Work instructions -> Search the records for the string "height", then copy each line that has it.

== == ==

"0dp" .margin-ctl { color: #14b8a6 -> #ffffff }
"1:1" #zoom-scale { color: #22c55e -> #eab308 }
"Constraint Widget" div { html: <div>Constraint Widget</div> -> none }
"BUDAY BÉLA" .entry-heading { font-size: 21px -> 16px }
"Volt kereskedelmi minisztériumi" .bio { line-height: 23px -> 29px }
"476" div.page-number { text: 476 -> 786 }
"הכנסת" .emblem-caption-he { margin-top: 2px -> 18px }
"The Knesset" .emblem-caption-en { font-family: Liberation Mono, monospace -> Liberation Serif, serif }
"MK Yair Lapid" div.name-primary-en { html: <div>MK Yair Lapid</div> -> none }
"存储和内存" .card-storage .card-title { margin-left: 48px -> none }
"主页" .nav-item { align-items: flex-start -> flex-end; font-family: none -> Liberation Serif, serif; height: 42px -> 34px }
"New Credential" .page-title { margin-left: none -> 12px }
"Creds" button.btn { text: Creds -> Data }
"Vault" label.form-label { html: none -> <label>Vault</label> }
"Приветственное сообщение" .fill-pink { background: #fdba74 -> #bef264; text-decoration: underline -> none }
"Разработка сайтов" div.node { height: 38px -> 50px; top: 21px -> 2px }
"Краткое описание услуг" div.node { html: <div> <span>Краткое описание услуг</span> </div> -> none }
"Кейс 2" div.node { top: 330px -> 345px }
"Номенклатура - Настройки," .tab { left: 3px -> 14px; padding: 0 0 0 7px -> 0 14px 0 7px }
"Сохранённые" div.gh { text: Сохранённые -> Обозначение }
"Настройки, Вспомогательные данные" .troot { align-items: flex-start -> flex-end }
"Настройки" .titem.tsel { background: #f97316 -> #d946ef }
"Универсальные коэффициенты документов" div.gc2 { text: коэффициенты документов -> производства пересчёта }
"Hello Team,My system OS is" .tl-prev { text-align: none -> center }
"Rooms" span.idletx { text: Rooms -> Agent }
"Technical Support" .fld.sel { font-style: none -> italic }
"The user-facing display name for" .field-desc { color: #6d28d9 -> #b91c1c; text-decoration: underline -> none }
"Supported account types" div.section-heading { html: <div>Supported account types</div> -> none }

== == ==

Answer to the problem ->
"Volt kereskedelmi minisztériumi" .bio { line-height: 23px -> 29px }
"主页" .nav-item { align-items: flex-start -> flex-end; font-family: none -> Liberation Serif, serif; height: 42px -> 34px }
"Разработка сайтов" div.node { height: 38px -> 50px; top: 21px -> 2px }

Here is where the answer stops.